Comme toute idée ou science, en fonction de l’usage que l’on en fait, «il y a toujours le revers de la médaille à surveiller de très près», avertit le Dr Benyahia.

En effet, selon lui, «outre les avantages que présentent les nanosciences et les nanotechnologies en termes de développement scientifique fondamental et technologique, notamment concernant la qualité des produits destinés à la consommation (moins coûteux, plus solides et plus efficaces), il n’en demeure pas moins que dans des secteurs comme la biologie, la biophysique, l’industrie cosmétique et la médecine, la vigilance et la surveillance doivent être observées avec le plus haut degré de sérieux et de fermeté».

Et d’expliquer que dans ces secteurs, «il s’agit de manipuler, de contrôler et de créer des organismes vivants capables de se multiplier et de se répliquer par eux-mêmes rapidement et à grande échelle, comme les virus et les bactéries. Ces derniers peuvent causer des ravages cataclysmiques sur l’homme et l’environnement, même si au départ ils ont été créés pour rendre service à l’humanité». Dans le même sens, le Dr Farid Benyahia rappelle qu’au «niveau nanométrique, la forte capacité pénétrante qu’ont les nanoparticules à l’égard des tissus cellulaires [en raison de leurs faibles dimensions par rapport aux cellules (un virus a une taille entre 10 à 100 nanomètres), ndlr] elles peuvent outrepasser certaines barrières naturelles et causer d’énormes dégâts».

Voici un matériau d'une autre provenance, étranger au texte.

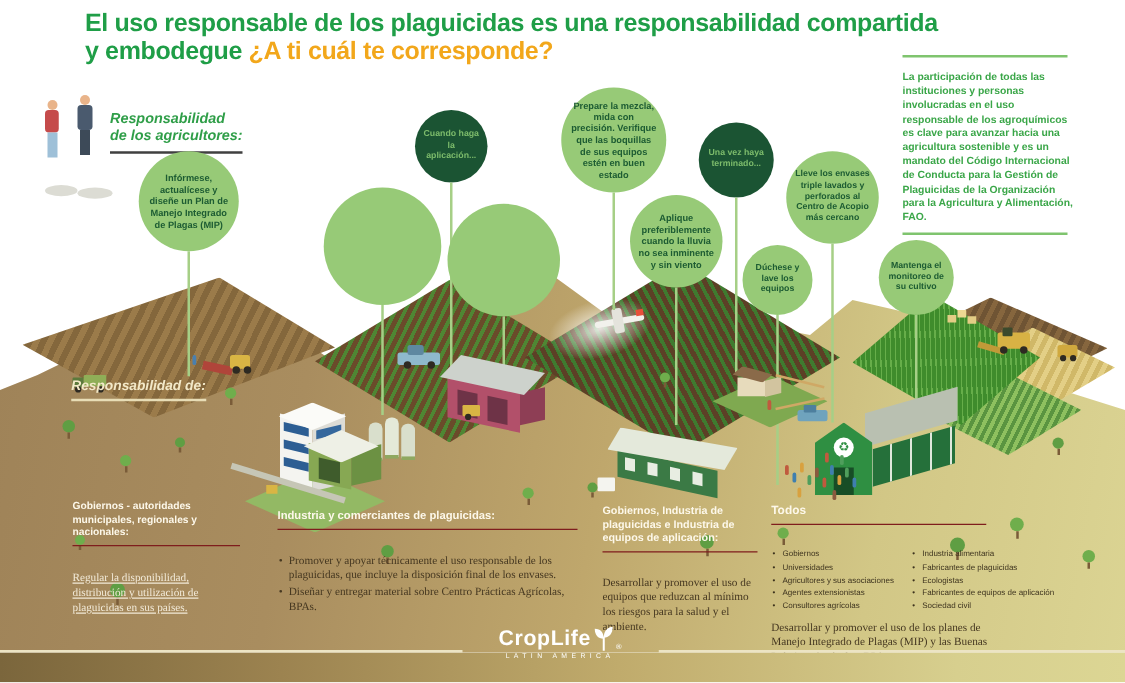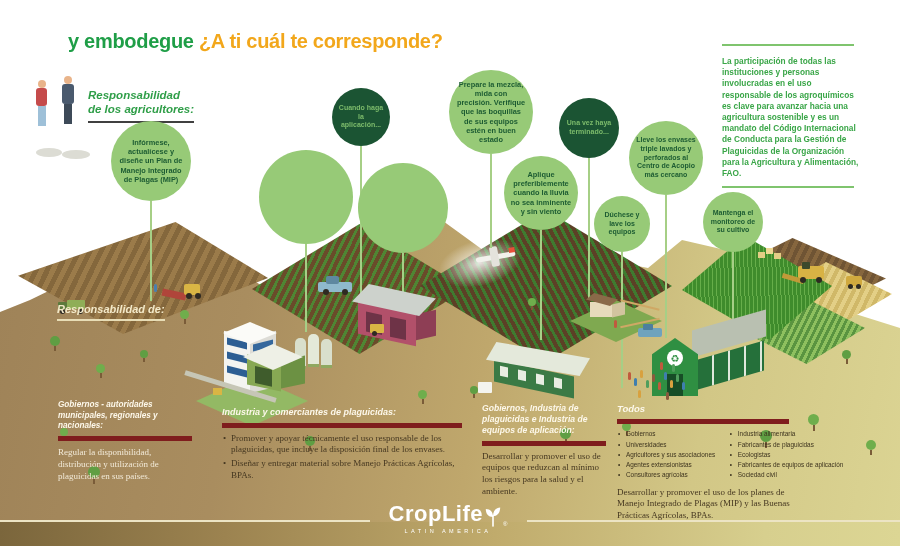"El uso responsable de los" span { html: none -> <span>El uso responsable de los plaguicidas es una responsabilidad compartida</span> }
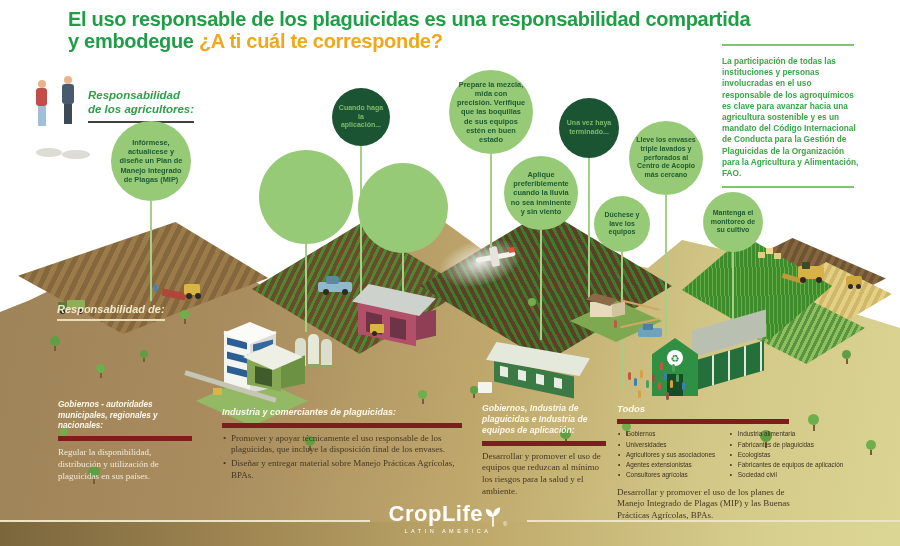"Gobiernos - autoridades municipales," .sec-head { border-bottom: 5px solid #7f1d1d -> 1px solid #7f1d1d; font-style: italic -> none; margin-bottom: 5px -> 19px }
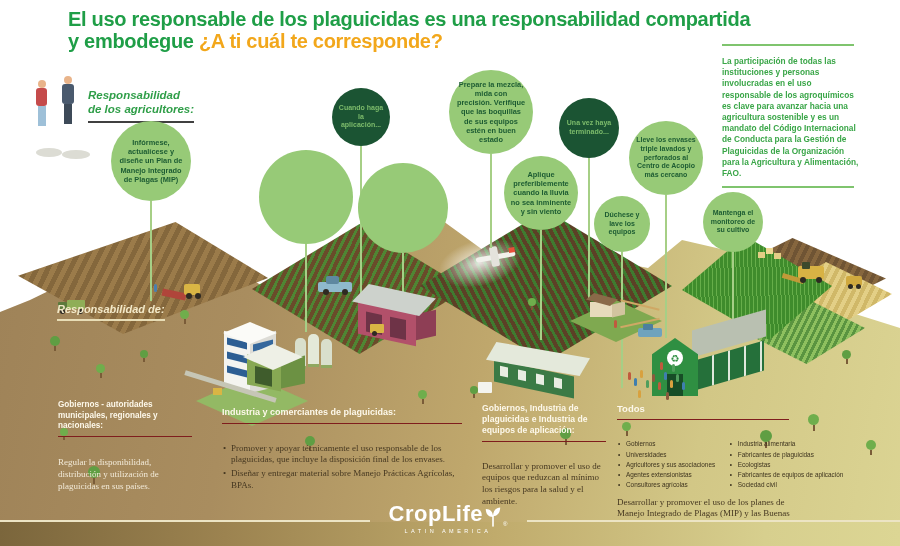"Regular la disponibilidad, distribución" #sec1 .sec-body { text-decoration: none -> underline }
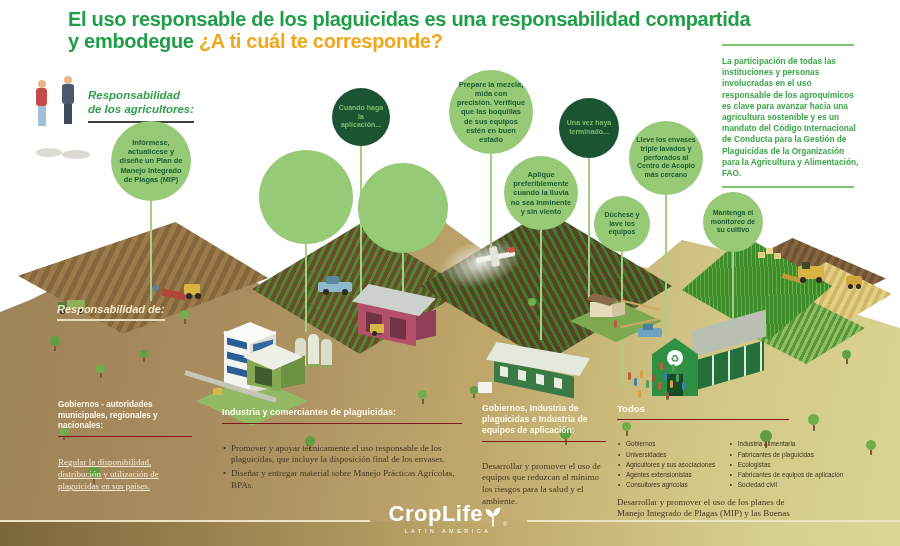"Diseñar y entregar material sobre" li { text: Manejo -> Centro }
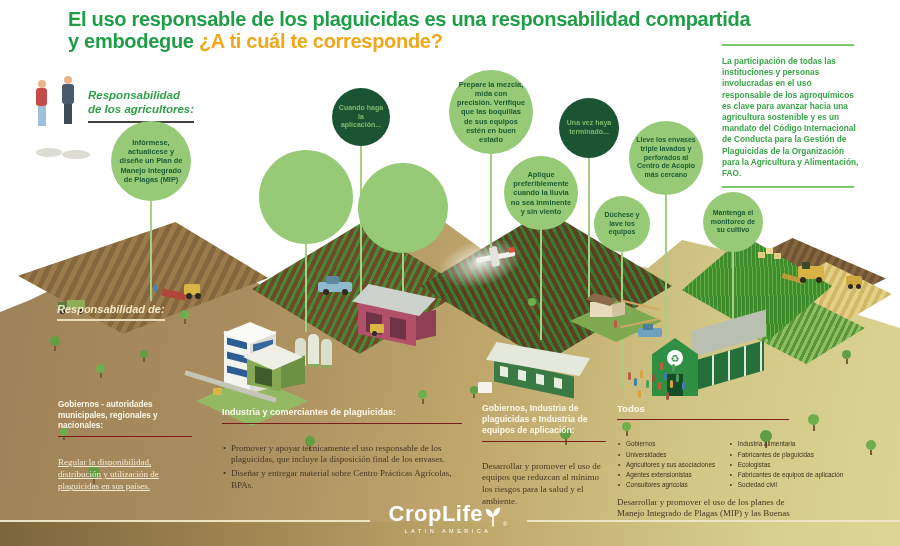"CropLife" #logo .name { font-size: 22px -> 17px }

​Ainsi, afin de pallier ce risque, le Dr Benyahia propose «de créer une agence internationale chapeautée par l’Onu qui se chargerait de suivre, de contrôler et d’imposer des conditions de sécurité aux produits destinés à la consommation». Pour lui, «il est nécessaire que des experts de haut niveau et de tous les pays se penchent sur la question du développement d’instruments fiables de contrôle-qualité de tous les produits de consommation intégrants des nanotechnologies. Une charte de déontologie devrait être proposée pour adoption par tous les pays qui devraient consentir à créer des agences nationales affiliées à celle de l’Onu».

Quid du développement en Afrique?

Concernant l’application des nanosciences et des nanotechnologies pour aider les pays africains à diversifier leurs économies et à leur insuffler une importante dynamique de croissance, Farid Benyahia avance que «si les conditions de contrôles sont réunies, il est tout à fait clair que ces deux domaines recèlent d’énormes potentiels de développement, notamment dans les secteurs de l’eau, de l’énergie, de la médecine et de l’industrie pharmaceutique».

«Les nanosciences et les nanotechnologies ne nécessitant pas beaucoup de moyens financiers, en dépit des instruments requis», Farid Benyahia juge que «les pays africains, comme ceux du Maghreb, peuvent créer des agences régionales qui draineront et mettront ensemble des chercheurs et des ingénieurs venant des quatre coins du continent pour développer des technologies adaptées aux besoins pressants, dans l’industrie, l’agriculture, la technologie spatiale et l’énergie renouvelable dont le nucléaire».